Then the TDM issues and if we end up having tax measures to fund things,
all those things start to come together in a more meaningful way. I still
think we need to come back a little bit more vaguely but with more meat on
the bone about what is going to happen sooner than later. Then you give us
more specific direction and say, "That's what we're looking for." I'm afraid
that we would try to figure out right now again what the best one of those
would be. We could still come back and you would say that wasn't quite it.
Ms. Gitelman: If I can just make sure again we're on the page. We're
trying to figure out what it is that we would analyze for you as a fifth
scenario. I hope that's consistent with what you're saying. Are you saying
we're going to analyze a bunch of stuff and then we're going to come back?

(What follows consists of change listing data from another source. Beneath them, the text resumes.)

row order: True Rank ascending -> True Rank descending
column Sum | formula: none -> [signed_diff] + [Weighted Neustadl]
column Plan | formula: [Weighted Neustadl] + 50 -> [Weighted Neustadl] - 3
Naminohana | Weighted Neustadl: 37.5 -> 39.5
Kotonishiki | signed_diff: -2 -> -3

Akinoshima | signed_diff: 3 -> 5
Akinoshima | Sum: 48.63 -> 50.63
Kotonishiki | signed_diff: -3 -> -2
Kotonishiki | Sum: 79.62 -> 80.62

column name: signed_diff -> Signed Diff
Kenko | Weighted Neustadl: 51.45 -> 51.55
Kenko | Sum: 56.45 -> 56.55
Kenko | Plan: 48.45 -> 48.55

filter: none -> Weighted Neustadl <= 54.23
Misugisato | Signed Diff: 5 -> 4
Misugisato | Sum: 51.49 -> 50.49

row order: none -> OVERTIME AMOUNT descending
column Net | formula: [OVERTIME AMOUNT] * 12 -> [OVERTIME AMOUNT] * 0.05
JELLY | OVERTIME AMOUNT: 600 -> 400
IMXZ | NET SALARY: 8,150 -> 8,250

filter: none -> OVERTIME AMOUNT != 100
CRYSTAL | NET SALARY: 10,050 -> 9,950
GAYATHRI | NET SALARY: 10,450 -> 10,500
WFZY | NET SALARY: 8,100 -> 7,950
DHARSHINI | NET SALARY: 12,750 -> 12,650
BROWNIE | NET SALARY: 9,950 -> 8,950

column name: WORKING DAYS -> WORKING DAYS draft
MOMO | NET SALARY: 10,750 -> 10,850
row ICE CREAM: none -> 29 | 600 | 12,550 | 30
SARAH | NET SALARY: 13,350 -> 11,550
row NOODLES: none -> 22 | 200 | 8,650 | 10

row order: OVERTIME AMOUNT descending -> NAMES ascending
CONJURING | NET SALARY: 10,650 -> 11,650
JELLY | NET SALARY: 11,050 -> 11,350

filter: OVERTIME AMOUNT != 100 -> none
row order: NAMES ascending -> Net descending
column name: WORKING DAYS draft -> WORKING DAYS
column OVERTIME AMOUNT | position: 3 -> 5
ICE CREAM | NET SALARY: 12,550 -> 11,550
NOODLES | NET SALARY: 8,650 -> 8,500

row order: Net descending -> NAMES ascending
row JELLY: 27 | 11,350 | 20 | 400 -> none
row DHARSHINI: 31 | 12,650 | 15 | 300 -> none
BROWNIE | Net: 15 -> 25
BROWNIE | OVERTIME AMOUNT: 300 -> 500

Mr. Keene: I don't think the Council's in agreement. I'm sorry to be this presumptuous. I think there is a majority of the Council that would
ultimately say, particularly if we can't significantly mitigate it or completely
mitigate it, "We clearly want a jobs number that is less than what we have in
any of the scenarios right now, growing in some fashion." We also
understand there's a need for housing, and there may be a range of opinions that the Council has about what that housing number would be. Again, to
the extent that some of those things can be mitigated, it allows some
flexibility at what that level would be. You could almost pretty quickly get
that clear, and then you direct us to go out and really flesh out everything.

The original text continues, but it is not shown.